Интересно, а какая у неё цель и у мужа её? Выходит, есть она у них и живут для этой цели? А почему живут врозь, почему она не поехала в Корольцы вместе с мужем? Интересно и непонятно. Алексей задумался. В груди что-то царапнуло, заскребло острой лапкой. Если у них есть цель, как они могут достигнуть её здесь: Нонна нигде не служит, муж — эконом бедного имения в конотопской глуши.

Может быть, до чего-нибудь и додумался бы Потапенко или хоть что-то заподозрил, но по своему характеру он не был способен долго думать об одном. А поскольку он остановился как раз напротив трактира, то и зашёл туда.
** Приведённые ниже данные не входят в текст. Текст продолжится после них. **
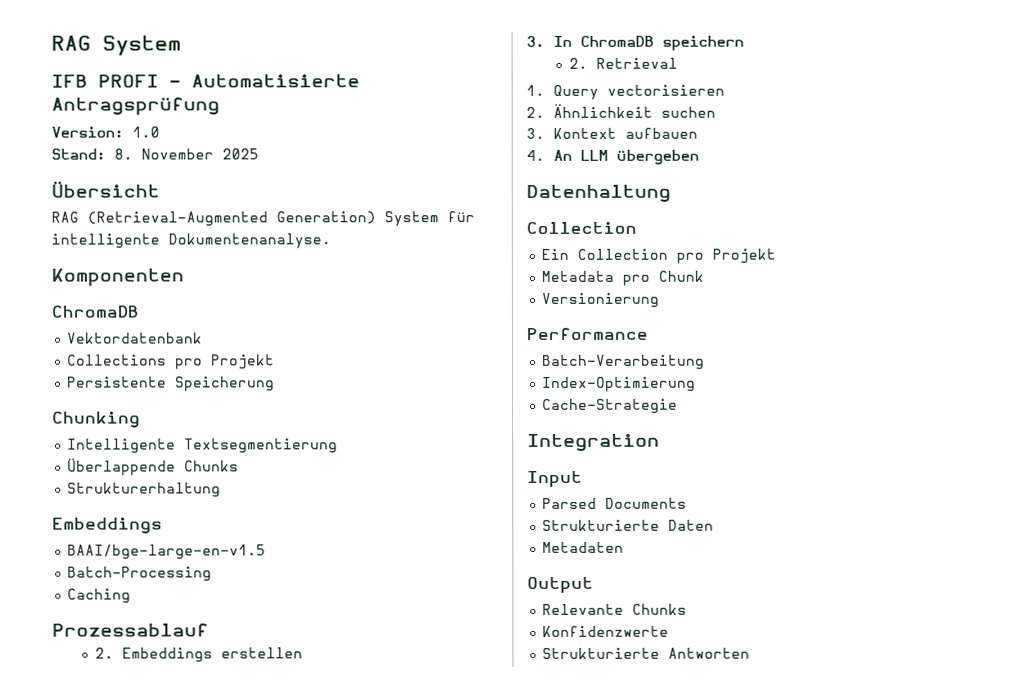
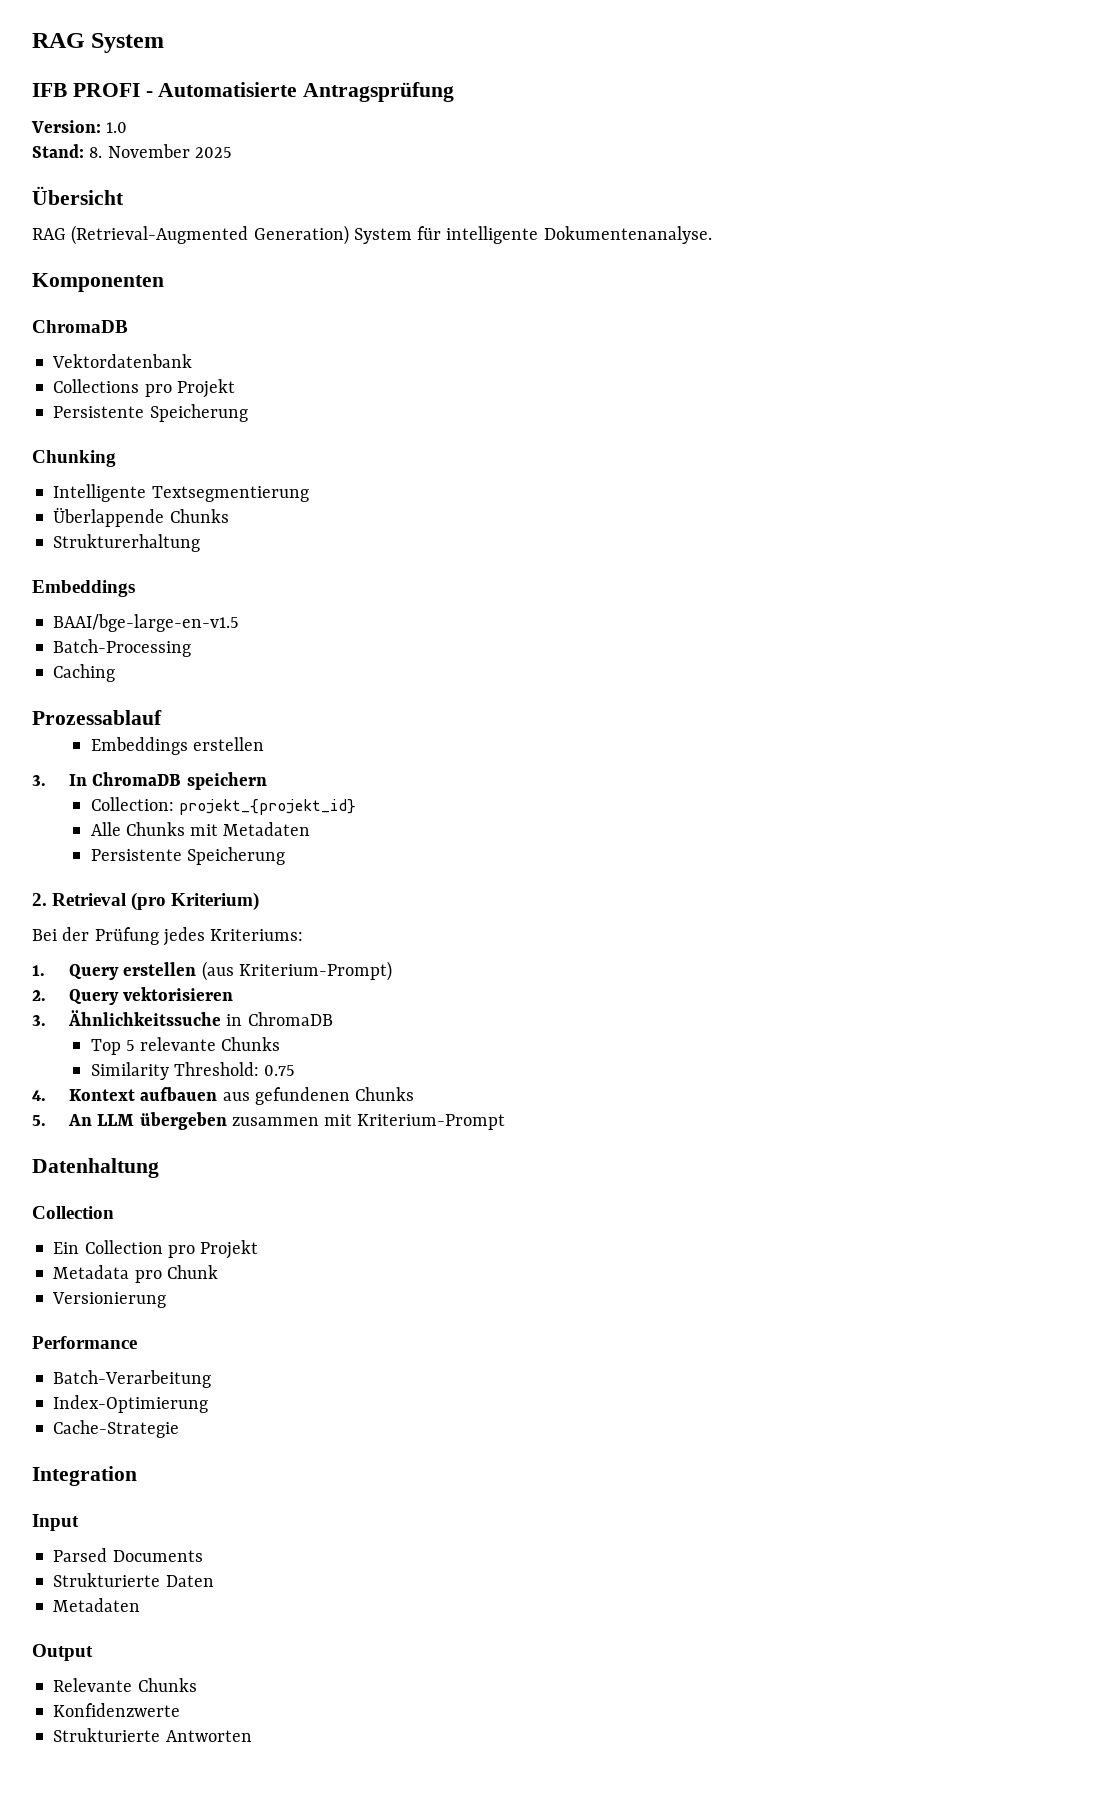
- 2. Embeddings erstellen
+ Embeddings erstellen
- 2. Retrieval
- 1. Query vectorisieren
- 2. Ähnlichkeit suchen
- 3. Kontext aufbauen
- 4. An LLM übergeben
+ Collection: projekt_{projekt_id}
+ Alle Chunks mit Metadaten
+ Persistente Speicherung
+ 2. Retrieval (pro Kriterium)
+ Bei der Prüfung jedes Kriteriums:
+ 1. Query erstellen (aus Kriterium-Prompt)
+ 2. Query vektorisieren
+ 3. Ähnlichkeitssuche in ChromaDB
+ Top 5 relevante Chunks
+ Similarity Threshold: 0.75
+ 4. Kontext aufbauen aus gefundenen Chunks
+ 5. An LLM übergeben zusammen mit Kriterium-Prompt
— Полстакана водки, — сказал он трактирщику Фруму и кинул на стойку рубль, — малосольный огурец и сала с хлебом.

ГЛАВА ЧЕТВЁРТАЯ

Основное, что надо было сделать по расследованию убийства мещанки Картузик Параски, Богушевич сделал до конца дня. Осталось получить от судебного врача-эксперта заключение, и можно писать обвинительный акт. Он был уверен, что товарищ прокурора Кабанов не сумеет ни к чему придраться.
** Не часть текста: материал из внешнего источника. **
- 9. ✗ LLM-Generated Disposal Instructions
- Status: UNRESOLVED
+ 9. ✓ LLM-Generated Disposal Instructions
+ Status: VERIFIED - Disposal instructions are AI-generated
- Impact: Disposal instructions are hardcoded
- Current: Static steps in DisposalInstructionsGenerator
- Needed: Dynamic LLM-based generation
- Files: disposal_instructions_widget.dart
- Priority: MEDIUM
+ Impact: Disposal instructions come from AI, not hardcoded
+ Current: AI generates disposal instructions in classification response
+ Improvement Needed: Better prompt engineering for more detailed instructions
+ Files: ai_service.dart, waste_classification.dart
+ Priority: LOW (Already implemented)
Дневная жара спала, на город легла приятная прохлада. Богушевич зашёл к себе в участок, — солнце повернуло на запад, его лучи больше не били в окна, в кабинете стало свежо. Он отдёрнул занавески, распахнул настежь одно окно, пододвинул кресло, сел, облокотившись на подоконник. Окно выходило во двор, там росли две старые акации с узловатыми сучьями, кусты сирени и берёзка. Берёзка молоденькая, дотянулась лишь до середины окна, ещё не совсем белоствольная, с бересты сходят тонкие, почти прозрачные чешуйки, ствол растёт, становится толще, береста лущится. Это было любимое дерево Богушевича. Каждый раз, входя в кабинет, здоровался с ним вслух, как с живым, а потом то и дело подходил к окну, чтобы взглянуть на него.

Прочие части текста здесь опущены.